The 2020 Personalized Voice Trigger Challenge: Open Datasets, Evaluation Metrics, Baseline System and Results

Yan Jia; Xingming Wang; Xiaoyi Qin; Yinping Zhang; Xuyang Wang; Junjie Wang; Dong Zhang; Ming Li

2021 INTERSPEECH INTERSPEECH 2021

The 2020 Personalized Voice Trigger Challenge: Open Datasets, Evaluation Metrics, Baseline System and Results

Abstract

The 2020 Personalized Voice Trigger Challenge (PVTC2020) addresses two different research problems in a unified setup: joint wake-up word detection with speaker verification on close-talking single microphone data and far-field multi-channel microphone array data. Specially, the second task poses an additional cross-channel matching challenge on top of the far-field condition. To simulate the real-life application scenario, the enrollment utterances are recorded from close-talking cell-phone only, while the test utterances are recorded from both the close-talking cell-phone and the far-field microphone arrays. This paper introduces our challenge setup and the released database as well as the evaluation metrics.

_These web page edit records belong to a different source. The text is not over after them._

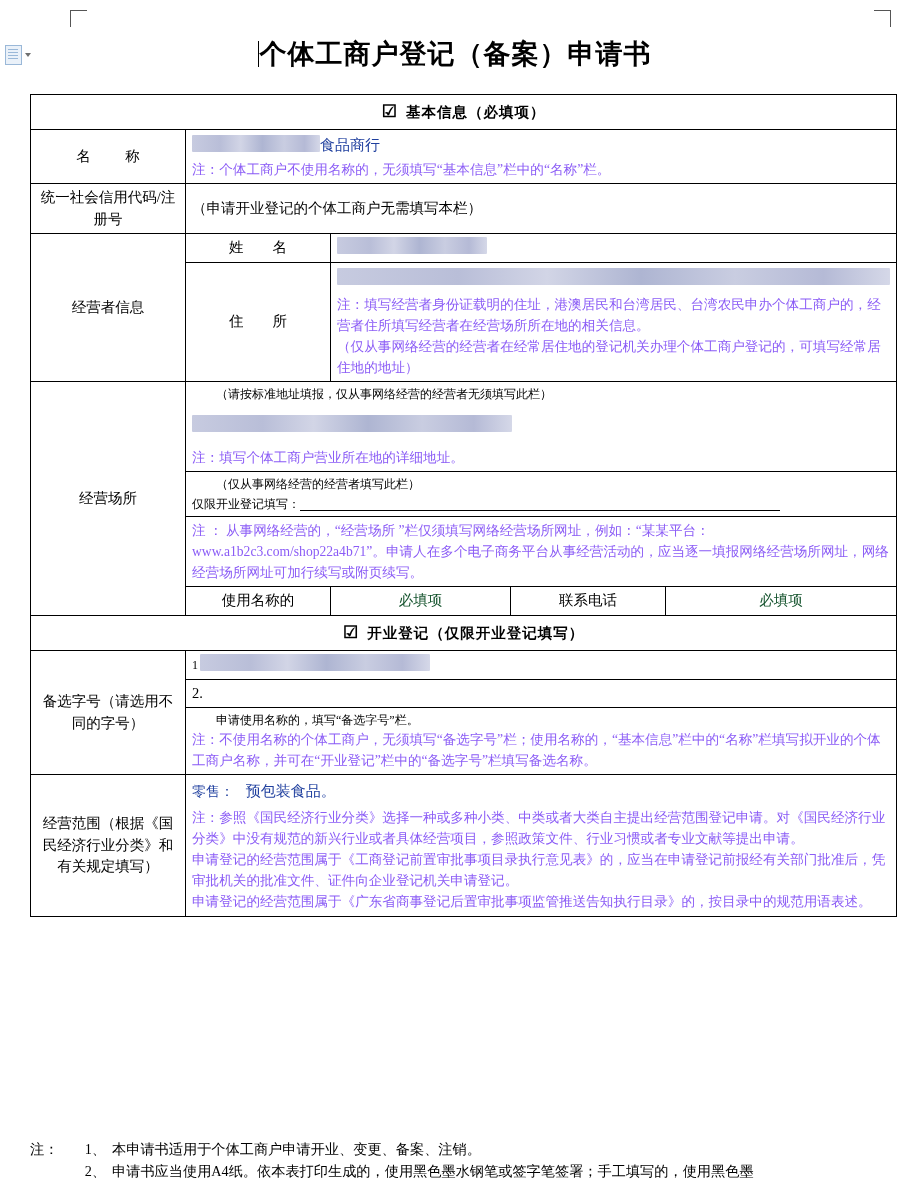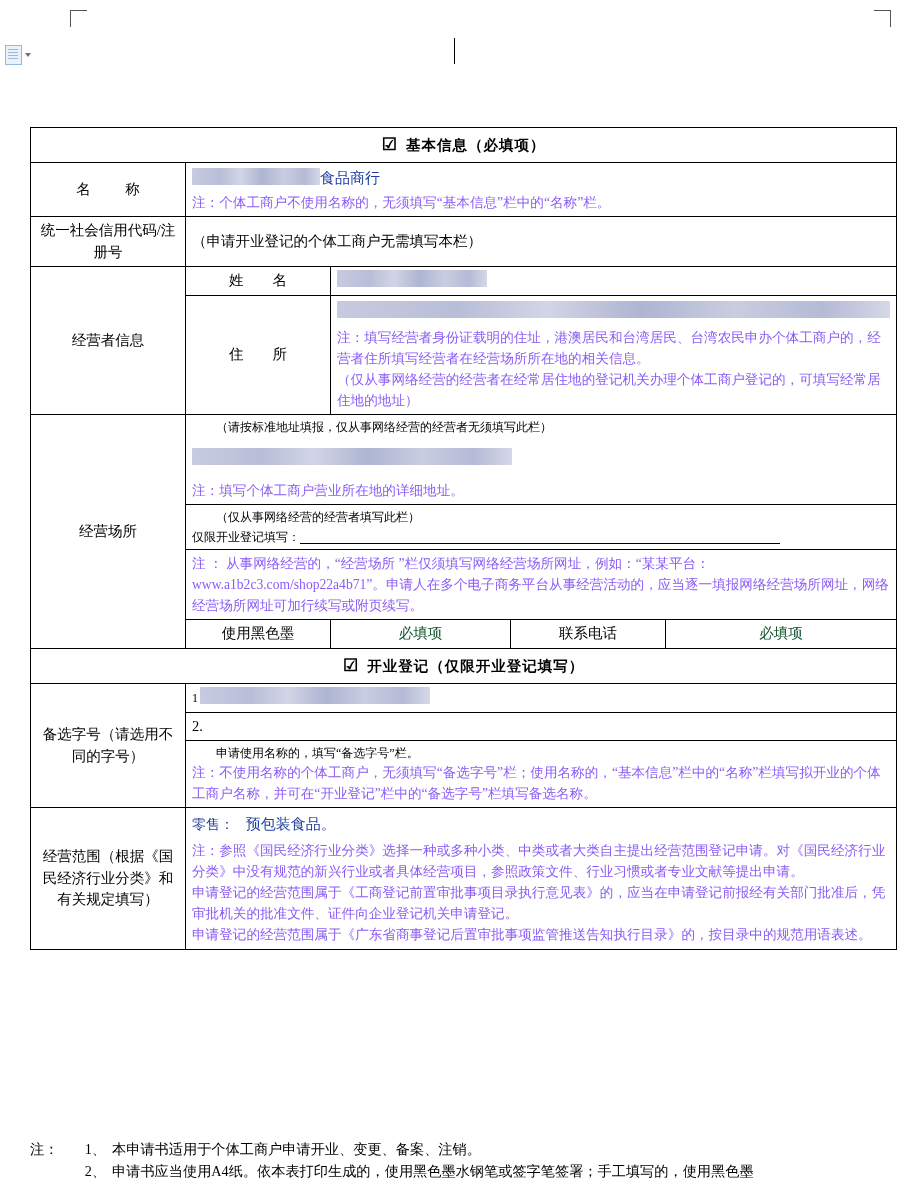"个体工商户登记（备案）申请书" span { html: none -> <span>个体工商户登记（备案）申请书</span> }
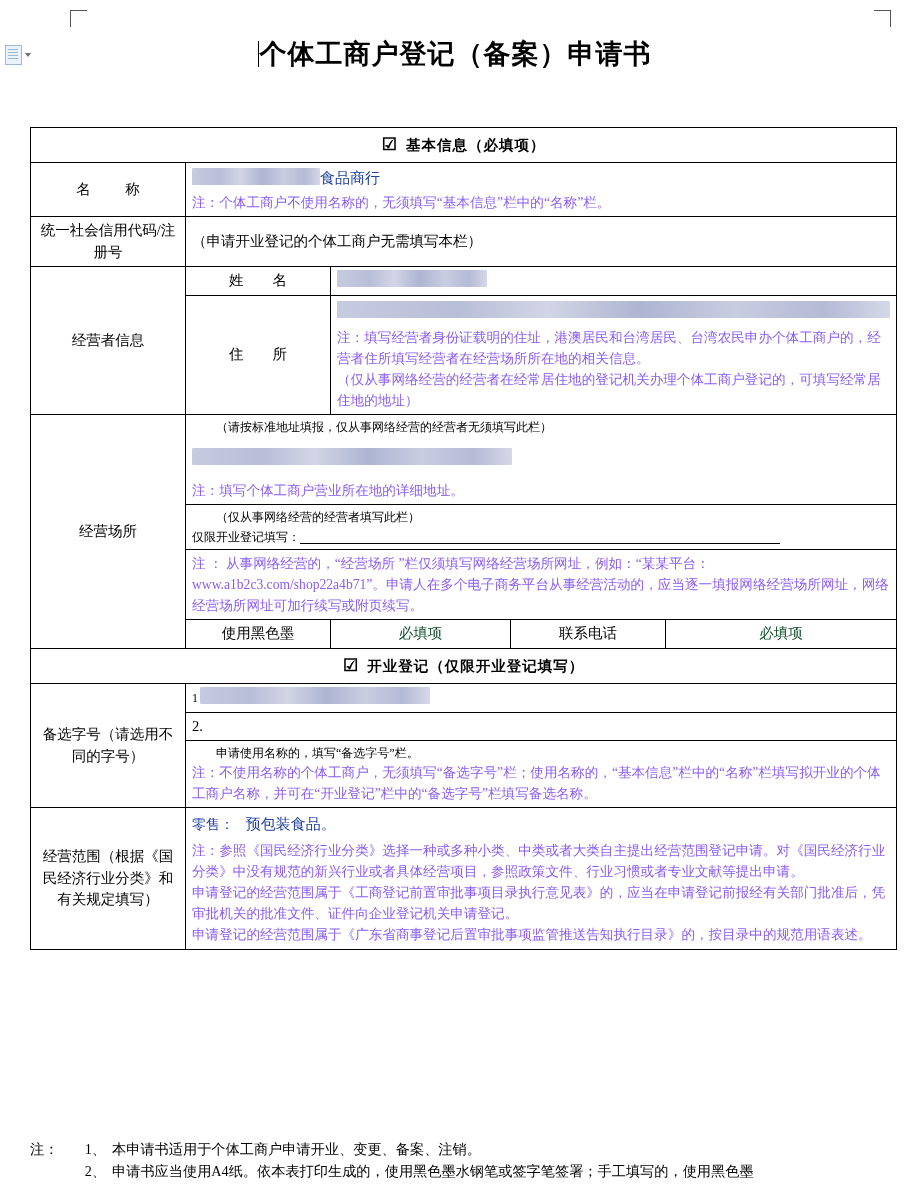"☑ 基本信息（必填项）" table.form { margin-top: 33px -> none }
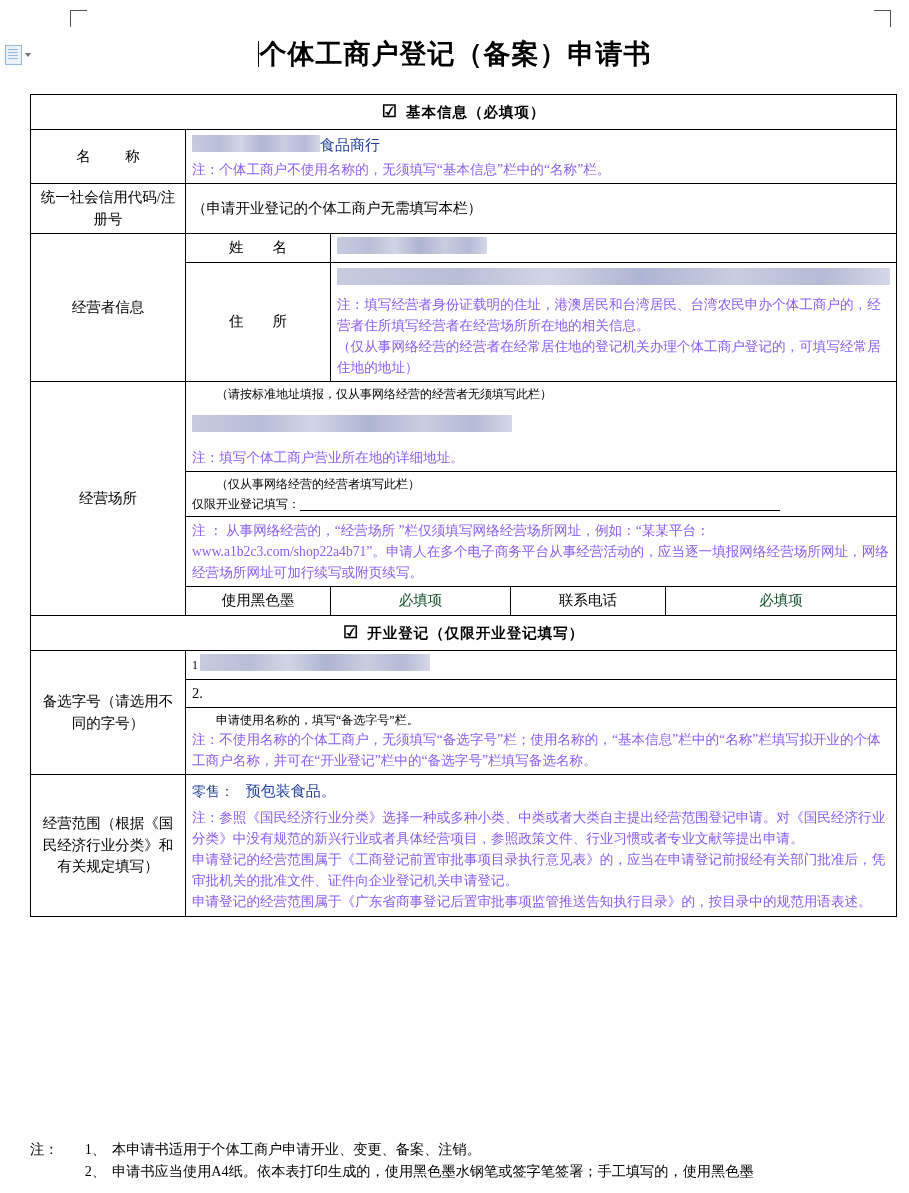"使用黑色墨" td.lbl { text: 黑色墨 -> 名称的 }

In addition, we present a sequential two stage end-to-end neural network baseline system trained with the proposed database for speaker-dependent wake-up word detection. Results show that state-of-the-art personalized voice trigger methods are still based on the two stage design, however, this benchmark database could also be used to evaluate multi-task joint learning methods. The official website, the open-source baseline system and results of submitted systems have been released.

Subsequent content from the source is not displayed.